(INPUT FOR THIS TASK begins)

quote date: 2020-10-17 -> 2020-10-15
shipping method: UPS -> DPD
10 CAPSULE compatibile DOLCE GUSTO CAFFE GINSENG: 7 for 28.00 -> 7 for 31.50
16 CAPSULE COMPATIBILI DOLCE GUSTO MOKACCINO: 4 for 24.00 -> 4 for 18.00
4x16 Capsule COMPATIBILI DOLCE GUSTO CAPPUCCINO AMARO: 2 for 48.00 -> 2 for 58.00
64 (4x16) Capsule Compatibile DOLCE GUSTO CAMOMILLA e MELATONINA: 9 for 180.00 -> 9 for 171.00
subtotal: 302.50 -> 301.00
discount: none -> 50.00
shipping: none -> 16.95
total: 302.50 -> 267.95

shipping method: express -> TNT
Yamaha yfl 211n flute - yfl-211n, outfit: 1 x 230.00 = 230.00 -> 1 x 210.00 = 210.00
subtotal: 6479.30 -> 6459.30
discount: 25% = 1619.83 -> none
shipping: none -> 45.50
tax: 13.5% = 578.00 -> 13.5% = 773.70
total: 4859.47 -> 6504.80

(INPUT FOR THIS TASK ends)

TASK REQUIREMENTS. Would you count the lines in the data that include the word "shipping" and reply with only the number?

EXERCISE OUTPUT. 4